*TASK INSTRUCTIONS*:
Every line between the top of the data below and the line with "total: 9958.47 -> 9947.72", both ends included, must be retyped exactly.

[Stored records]
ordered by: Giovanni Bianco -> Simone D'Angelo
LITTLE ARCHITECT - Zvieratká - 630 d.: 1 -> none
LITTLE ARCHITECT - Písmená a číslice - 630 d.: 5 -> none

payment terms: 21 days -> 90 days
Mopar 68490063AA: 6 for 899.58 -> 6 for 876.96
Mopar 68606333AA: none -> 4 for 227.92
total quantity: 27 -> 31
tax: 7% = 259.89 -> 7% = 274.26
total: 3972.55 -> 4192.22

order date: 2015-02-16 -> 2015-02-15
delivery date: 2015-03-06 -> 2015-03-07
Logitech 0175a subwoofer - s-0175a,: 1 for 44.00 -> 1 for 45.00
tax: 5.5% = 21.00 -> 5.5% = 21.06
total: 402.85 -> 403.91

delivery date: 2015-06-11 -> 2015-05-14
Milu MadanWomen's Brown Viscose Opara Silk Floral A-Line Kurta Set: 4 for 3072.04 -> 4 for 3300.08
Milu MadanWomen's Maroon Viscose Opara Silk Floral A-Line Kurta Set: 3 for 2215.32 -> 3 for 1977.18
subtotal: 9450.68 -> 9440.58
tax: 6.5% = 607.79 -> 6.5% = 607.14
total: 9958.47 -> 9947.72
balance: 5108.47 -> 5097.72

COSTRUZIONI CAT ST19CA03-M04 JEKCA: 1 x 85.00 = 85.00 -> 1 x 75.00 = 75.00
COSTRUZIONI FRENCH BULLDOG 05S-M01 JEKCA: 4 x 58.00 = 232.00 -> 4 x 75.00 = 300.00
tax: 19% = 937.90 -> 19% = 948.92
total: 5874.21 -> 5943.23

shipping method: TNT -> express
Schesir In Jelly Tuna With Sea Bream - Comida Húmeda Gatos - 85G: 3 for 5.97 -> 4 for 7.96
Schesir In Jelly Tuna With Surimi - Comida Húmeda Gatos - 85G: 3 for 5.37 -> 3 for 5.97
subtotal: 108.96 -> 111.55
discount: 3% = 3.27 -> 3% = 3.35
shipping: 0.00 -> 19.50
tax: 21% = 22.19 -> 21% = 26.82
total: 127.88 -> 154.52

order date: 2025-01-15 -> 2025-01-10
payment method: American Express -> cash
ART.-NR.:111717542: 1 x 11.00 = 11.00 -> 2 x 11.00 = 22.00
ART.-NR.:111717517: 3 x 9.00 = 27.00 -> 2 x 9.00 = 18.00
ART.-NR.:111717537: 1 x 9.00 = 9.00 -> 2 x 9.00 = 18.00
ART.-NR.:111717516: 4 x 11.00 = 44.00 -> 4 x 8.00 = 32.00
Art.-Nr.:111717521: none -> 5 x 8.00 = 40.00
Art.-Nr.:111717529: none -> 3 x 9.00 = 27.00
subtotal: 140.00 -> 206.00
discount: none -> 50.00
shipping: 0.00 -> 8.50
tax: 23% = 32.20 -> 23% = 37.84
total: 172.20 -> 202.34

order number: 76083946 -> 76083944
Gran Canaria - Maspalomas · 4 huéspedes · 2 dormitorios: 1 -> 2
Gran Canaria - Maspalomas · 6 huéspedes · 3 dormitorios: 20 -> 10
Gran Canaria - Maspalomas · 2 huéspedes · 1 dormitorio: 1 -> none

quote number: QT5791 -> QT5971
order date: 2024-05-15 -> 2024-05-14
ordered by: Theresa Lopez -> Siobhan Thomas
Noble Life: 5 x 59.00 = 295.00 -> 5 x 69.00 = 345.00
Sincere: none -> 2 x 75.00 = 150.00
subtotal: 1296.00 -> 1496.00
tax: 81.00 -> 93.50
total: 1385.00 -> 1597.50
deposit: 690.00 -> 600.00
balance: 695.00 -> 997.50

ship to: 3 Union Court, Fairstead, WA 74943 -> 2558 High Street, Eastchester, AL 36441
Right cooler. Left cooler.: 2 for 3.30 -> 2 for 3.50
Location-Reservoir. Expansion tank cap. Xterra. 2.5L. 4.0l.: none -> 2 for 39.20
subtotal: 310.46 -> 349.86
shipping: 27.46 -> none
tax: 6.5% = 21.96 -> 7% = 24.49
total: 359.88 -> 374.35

*RESULT OF THE TASK*:
ordered by: Giovanni Bianco -> Simone D'Angelo
LITTLE ARCHITECT - Zvieratká - 630 d.: 1 -> none
LITTLE ARCHITECT - Písmená a číslice - 630 d.: 5 -> none

payment terms: 21 days -> 90 days
Mopar 68490063AA: 6 for 899.58 -> 6 for 876.96
Mopar 68606333AA: none -> 4 for 227.92
total quantity: 27 -> 31
tax: 7% = 259.89 -> 7% = 274.26
total: 3972.55 -> 4192.22

order date: 2015-02-16 -> 2015-02-15
delivery date: 2015-03-06 -> 2015-03-07
Logitech 0175a subwoofer - s-0175a,: 1 for 44.00 -> 1 for 45.00
tax: 5.5% = 21.00 -> 5.5% = 21.06
total: 402.85 -> 403.91

delivery date: 2015-06-11 -> 2015-05-14
Milu MadanWomen's Brown Viscose Opara Silk Floral A-Line Kurta Set: 4 for 3072.04 -> 4 for 3300.08
Milu MadanWomen's Maroon Viscose Opara Silk Floral A-Line Kurta Set: 3 for 2215.32 -> 3 for 1977.18
subtotal: 9450.68 -> 9440.58
tax: 6.5% = 607.79 -> 6.5% = 607.14
total: 9958.47 -> 9947.72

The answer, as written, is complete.